Silicon lattice layer regulation: A close-to-atomic-scale method for optimizing infrared optical properties.

• Infrared optical properties optimization of various Si lattice structures are investigated. • Close-to-atomic method(IBF and CMP) is imported to regulate various lattice layers on Si surface. • Removal of amorphous layer above the low-density layer improve the reflectivity notable. • Low-density(about 1 nm) layer and transition layer(about 1 nm) are conducive for optimize the infrared optical properties(reflectivity and photo-thermal absorption). A fundamental challenge in optimizing the infrared optical properties of monocrystalline Si(1 0 0) reflectors is achieving high infrared reflection and low photo-thermal absorption. These requirements have been traditionally satisfied by removing various surface defects to obtain a perfect lattice structure. To supersede the traditional logic of "non-defect surfaces," a surface lattice structure scheme, "Si lattice layer regulation," is proposed. This paper presents a close-to-atomic-scale method for regulating multilayer Si lattices. First, a "multilayer lattice" (disordered, low-density, and transition layers) is introduced by ion beam figuring as a regulation base. Subsequently, the infrared optical properties are improved by reducing the disordered layer above the low-density layer using chemical–mechanical polishing.
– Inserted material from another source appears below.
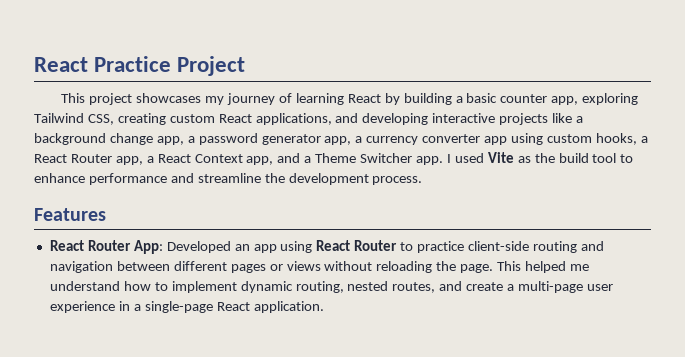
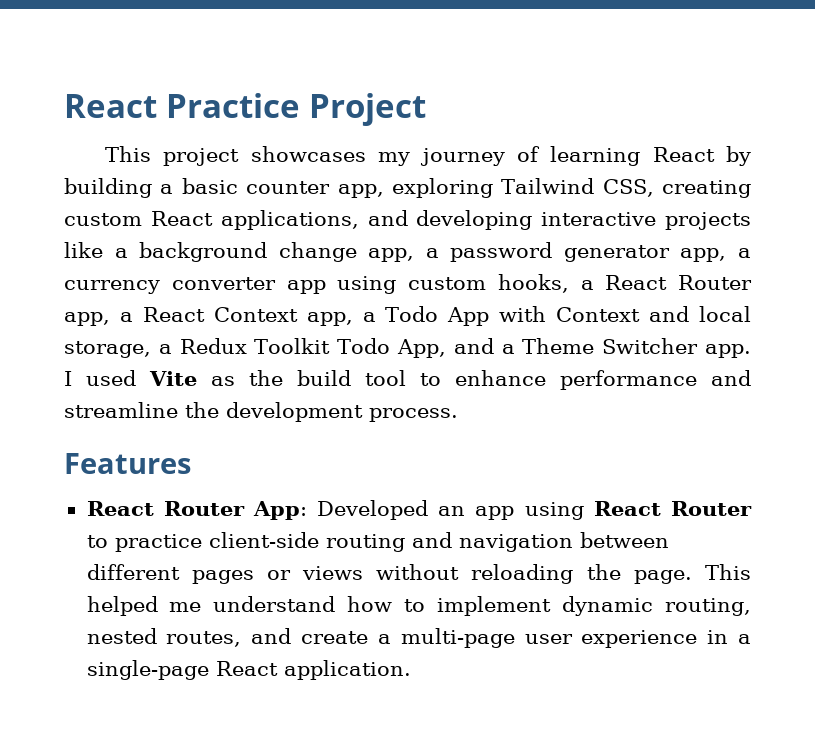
- This project showcases my journey of learning React by building a basic counter app, exploring Tailwind CSS, creating custom React applications, and developing interactive projects like a background change app, a password generator app, a currency converter app using custom hooks, a React Router app, a React Context app, and a Theme Switcher app.
+ This project showcases my journey of learning React by building a basic counter app, exploring Tailwind CSS, creating custom React applications, and developing interactive projects like a background change app, a password generator app, a currency converter app using custom hooks, a React Router app, a React Context app, a Todo App with Context and local storage, a Redux Toolkit Todo App, and a Theme Switcher app.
An experimental comparison proves that the scheme is effective: the reflectivity of the new surface developed in this study increases by 10 % (from 900 to 1500 nm (testing band)), and the photo-thermal absorption of the surface is controlled at 0.116 ppm. Therefore, the optical properties of monocrystalline Si can be optimized by regulating the thickness of the Si atomic layers with different densities. A lattice layer based on the field of materials science (e.g., material band gap and electronic property regulation) is introduced to an optical field with high infrared optical properties on Si surfaces. This allows the optical processing to enter an emerging "close-to-atomic-scale" manufacturing dimension. This work also opens up advanced prospects in the fields of high-energy optics and X-rays and directs research on atomic structure regulation toward a completely new area of optics. [ABSTRACT FROM AUTHOR]